■ Exercise directions
Please state how many lines in the records below contain the word "établir", giving only the number.

==== Records provided ====

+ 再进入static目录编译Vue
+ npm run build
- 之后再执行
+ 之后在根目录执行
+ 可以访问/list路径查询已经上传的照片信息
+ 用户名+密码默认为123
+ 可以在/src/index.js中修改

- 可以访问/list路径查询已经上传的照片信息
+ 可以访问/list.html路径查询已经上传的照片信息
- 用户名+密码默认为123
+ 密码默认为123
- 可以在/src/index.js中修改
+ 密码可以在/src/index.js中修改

====
==== Records provided ====

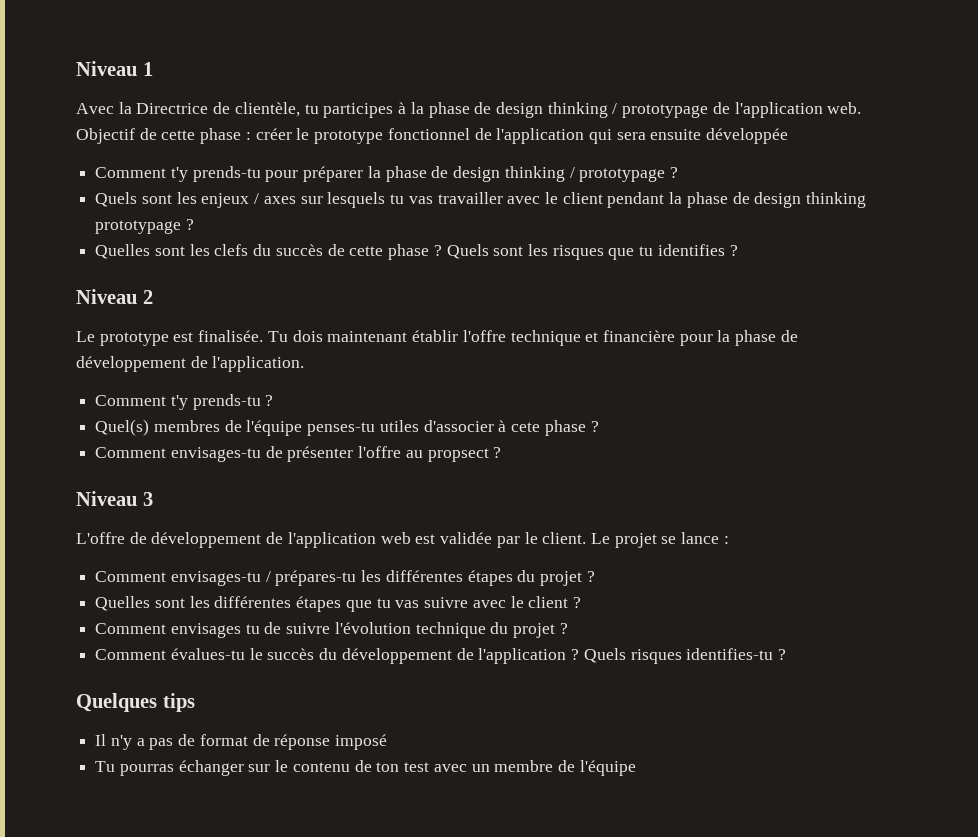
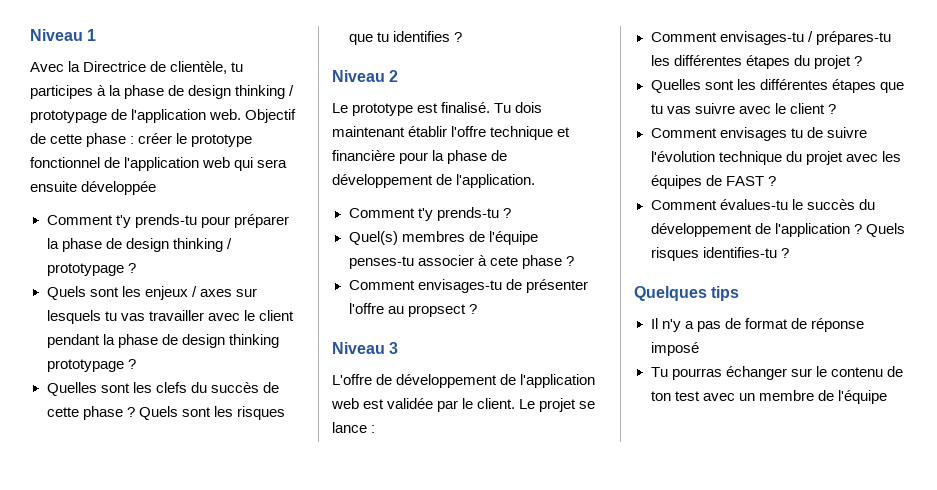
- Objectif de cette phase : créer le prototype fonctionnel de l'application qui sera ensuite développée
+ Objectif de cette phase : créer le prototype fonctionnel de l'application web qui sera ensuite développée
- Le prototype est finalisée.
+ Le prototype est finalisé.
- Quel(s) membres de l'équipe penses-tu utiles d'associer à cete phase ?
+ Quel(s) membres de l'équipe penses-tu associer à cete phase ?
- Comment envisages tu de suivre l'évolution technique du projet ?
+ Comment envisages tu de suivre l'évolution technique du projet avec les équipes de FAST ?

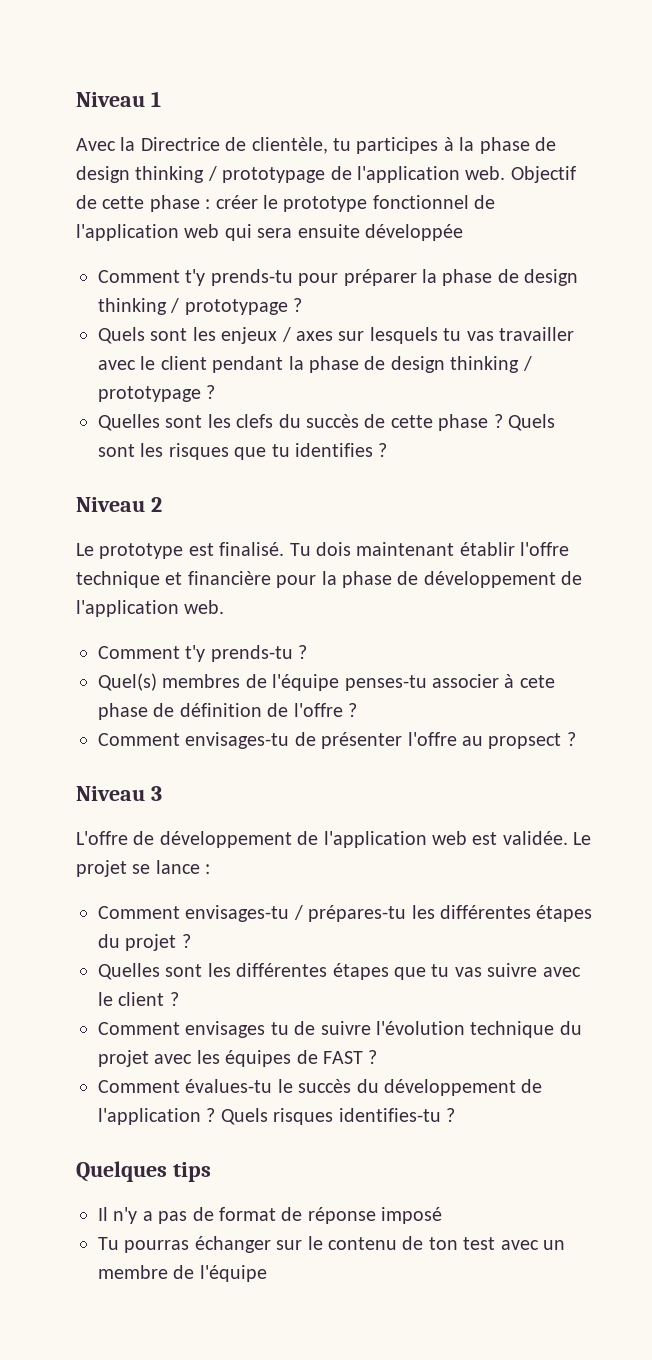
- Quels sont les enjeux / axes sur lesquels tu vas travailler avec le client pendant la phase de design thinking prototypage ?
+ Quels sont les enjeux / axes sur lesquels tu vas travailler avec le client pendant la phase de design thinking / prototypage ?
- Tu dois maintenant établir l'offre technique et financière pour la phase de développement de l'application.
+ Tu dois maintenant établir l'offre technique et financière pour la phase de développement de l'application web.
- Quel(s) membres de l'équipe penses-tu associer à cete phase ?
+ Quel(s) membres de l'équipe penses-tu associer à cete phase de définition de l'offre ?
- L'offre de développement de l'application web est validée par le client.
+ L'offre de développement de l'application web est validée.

====

■ Response area
2